## Problem
Which lines of the entries below run from the one holding "- It shows the" to the one holding "Copy / Delete – manage existing datasets.", inclusive? Set down exactly those lines and no others.

..............................

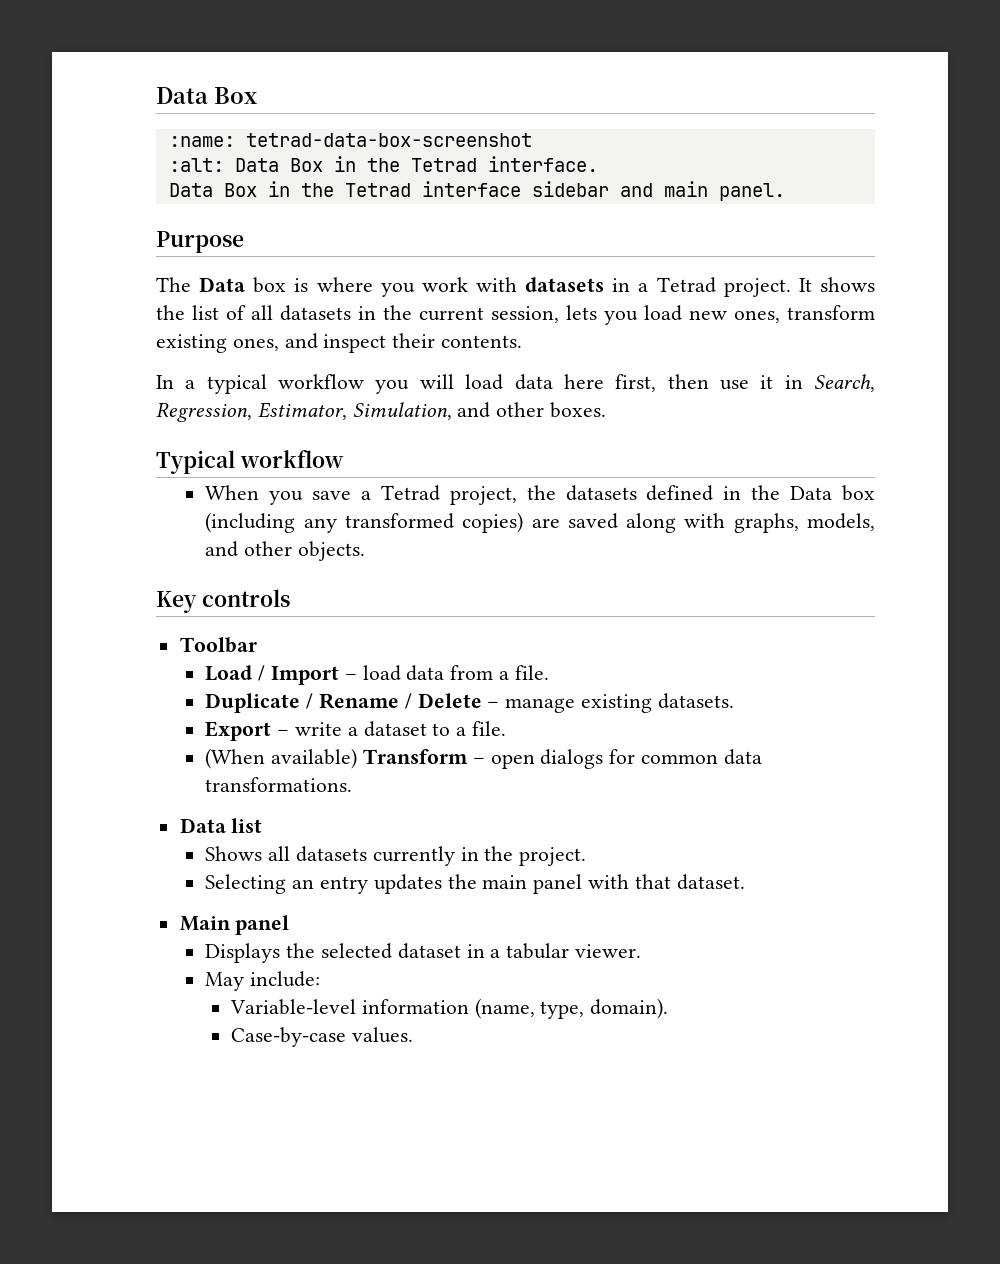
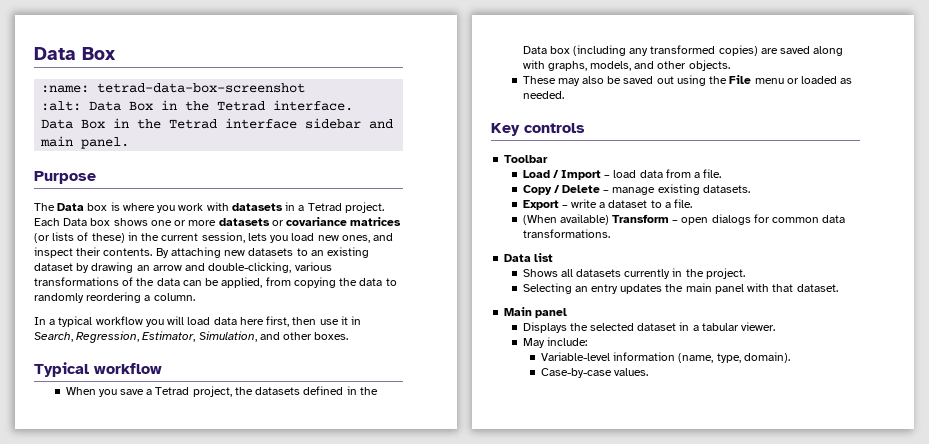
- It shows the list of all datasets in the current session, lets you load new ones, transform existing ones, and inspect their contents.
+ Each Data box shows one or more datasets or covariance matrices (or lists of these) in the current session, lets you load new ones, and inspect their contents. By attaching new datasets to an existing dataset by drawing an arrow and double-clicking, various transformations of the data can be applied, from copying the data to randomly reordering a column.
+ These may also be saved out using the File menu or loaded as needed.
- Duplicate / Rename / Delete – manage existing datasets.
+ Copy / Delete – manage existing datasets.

..............................

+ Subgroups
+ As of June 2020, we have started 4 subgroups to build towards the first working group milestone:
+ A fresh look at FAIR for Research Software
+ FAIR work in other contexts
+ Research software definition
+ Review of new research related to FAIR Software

..............................

## Exercise solution
- It shows the list of all datasets in the current session, lets you load new ones, transform existing ones, and inspect their contents.
+ Each Data box shows one or more datasets or covariance matrices (or lists of these) in the current session, lets you load new ones, and inspect their contents. By attaching new datasets to an existing dataset by drawing an arrow and double-clicking, various transformations of the data can be applied, from copying the data to randomly reordering a column.
+ These may also be saved out using the File menu or loaded as needed.
- Duplicate / Rename / Delete – manage existing datasets.
+ Copy / Delete – manage existing datasets.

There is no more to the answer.